Conquistada Town pelo denodo de mestre Parker, passa-se à segunda peça, Orchestra, improviso em que Nilssen-Love concede a Sandell espaço mais alargado e o ensejo de trabalhar com cores mais imediatamente referenciáveis a Cecil Taylor, permitindo-lhe posicionar a sua arte algures entre a de Alexander von Schlippenbach e a de Irène Schweizer.
A marca principal de Orchestra, peça de brilhante construção, na forma como tece a apertada urdidura das teclas do piano com as chaves do saxofone soprano, é dada pela característica liquidez do piano de Sandell, a correr saltitante pela encosta abaixo, como um rio que só pára quando encontra o mar.

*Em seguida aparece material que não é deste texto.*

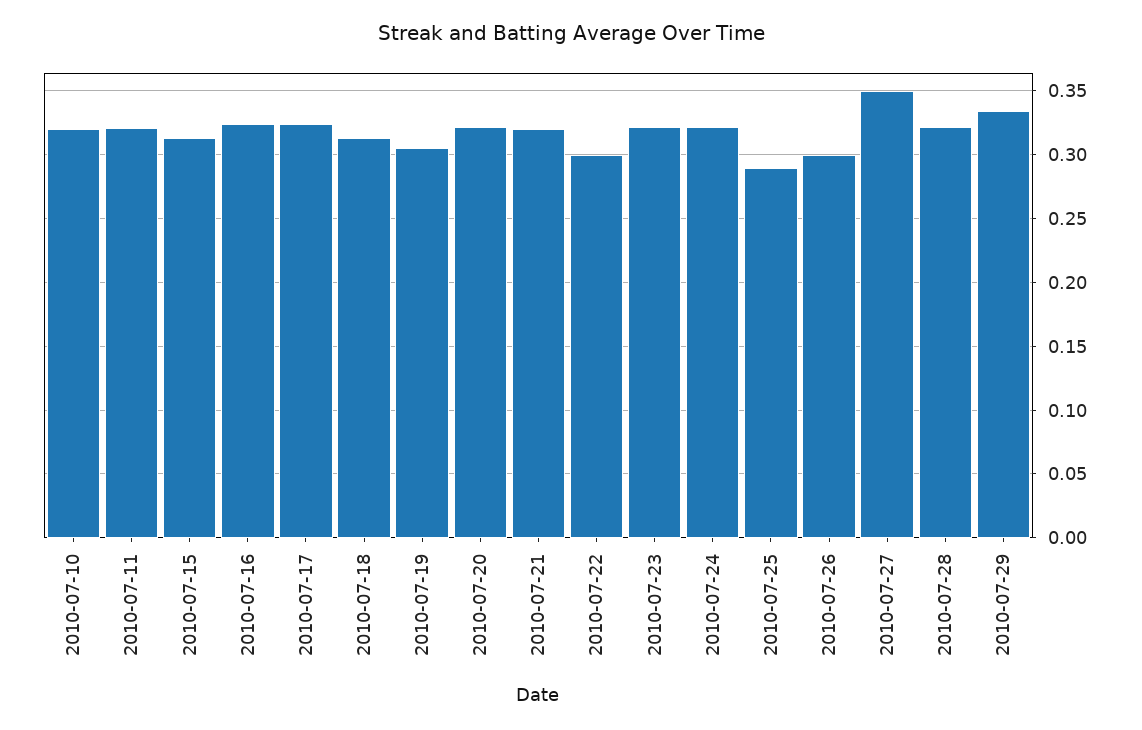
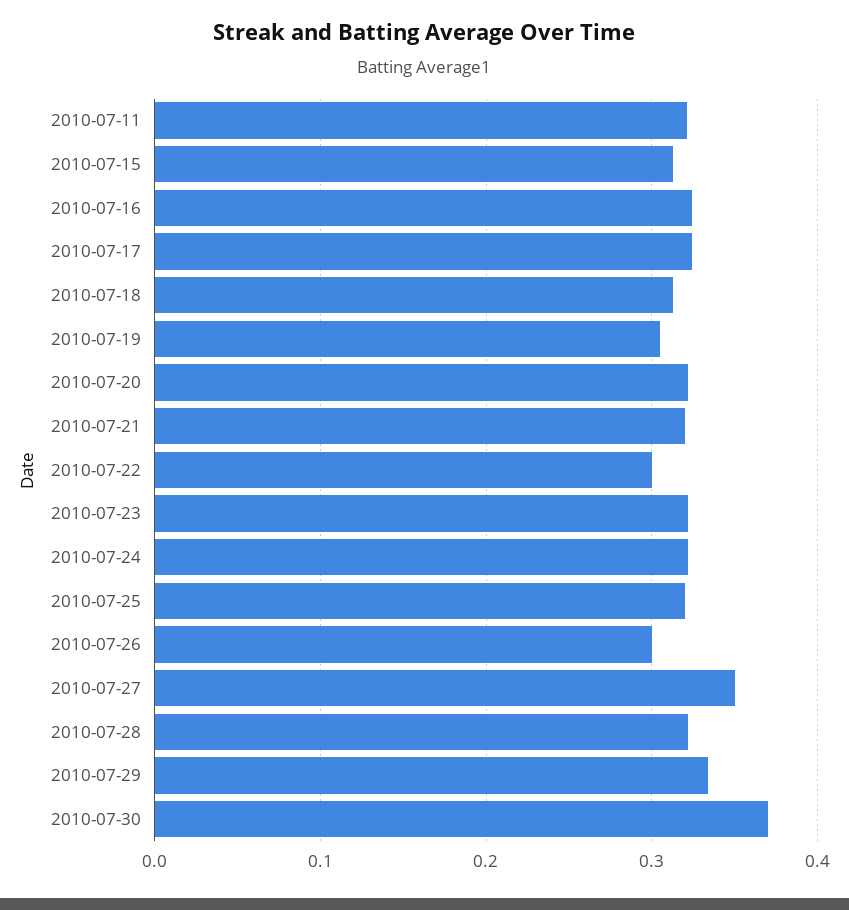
2010-07-10: 0.32 -> none
2010-07-25: 0.29 -> 0.32
2010-07-30: none -> 0.37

Para o ambiente exploratório geral contribui em muito o delicado trabalho do baterista, a mão certa para este tipo de estruturação instantânea, coadjuvado nas cordas por Håker Flaten, com quem habitualmente partilha tarefas em grupos como o Scorch Trio, ou The Thing, com Mats Gustafsson.

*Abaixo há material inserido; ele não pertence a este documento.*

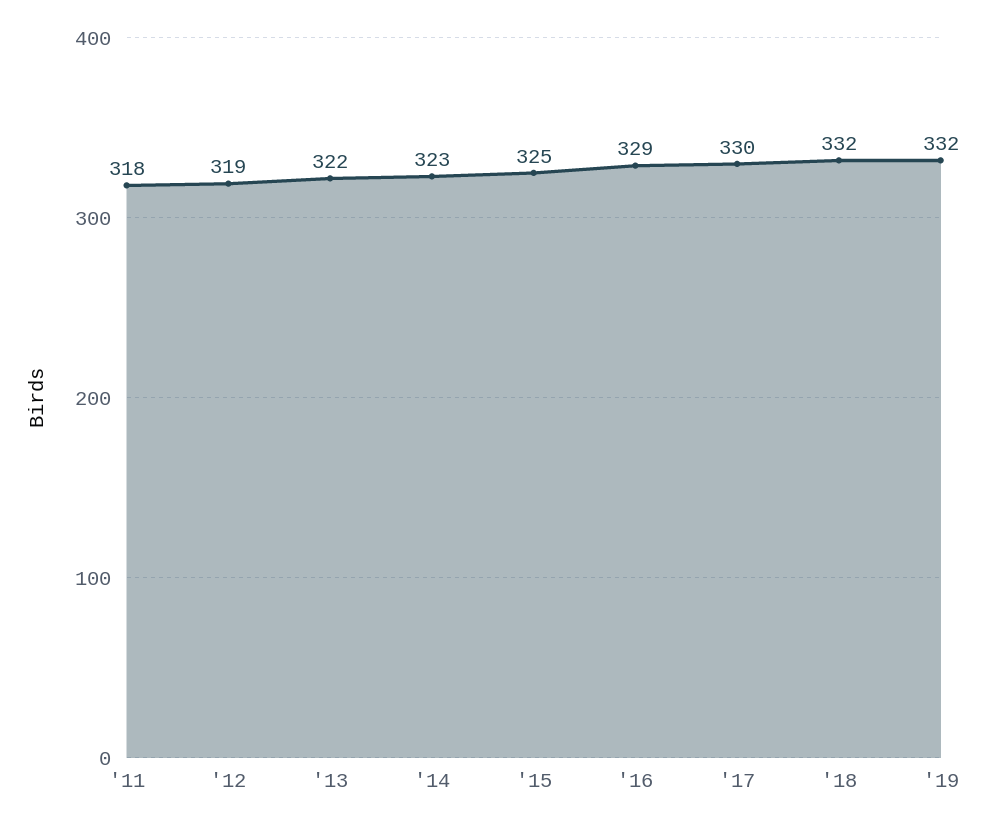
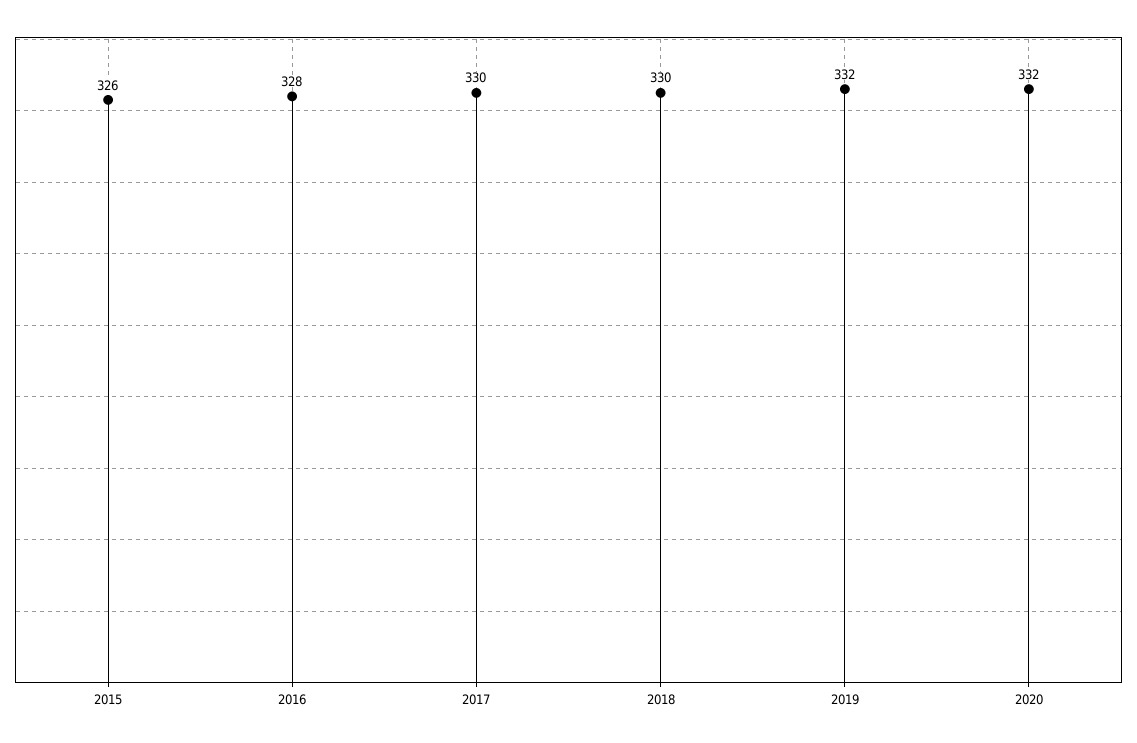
'11: 318 -> none
'12: 319 -> none
'13: 322 -> none
'14: 323 -> none
'15: 325 -> 326
'16: 329 -> 328
'18: 332 -> 330
2020: none -> 332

Em House, a fechar a contenda, Evan Parker retoma a voz de tenor para uma extraordinária sequência de frases, entrecortando o seu personalizado lirismo com as erupções de energia que lhe são características. Na lógica de desenvolvimento do disco, este último tema surge qual síntese dos dois anteriores, a súmula do entendimento que os quatro músicos têm do que é a moderna música improvisada, que é simultaneamente o tomar de pulso ao contributo europeu para evolução do género. Esta é uma música substancial que se descobre a cada nova audição.
Paal Nilssen-Love Quartet - Townorchestrahouse (Clean Feed, 2005)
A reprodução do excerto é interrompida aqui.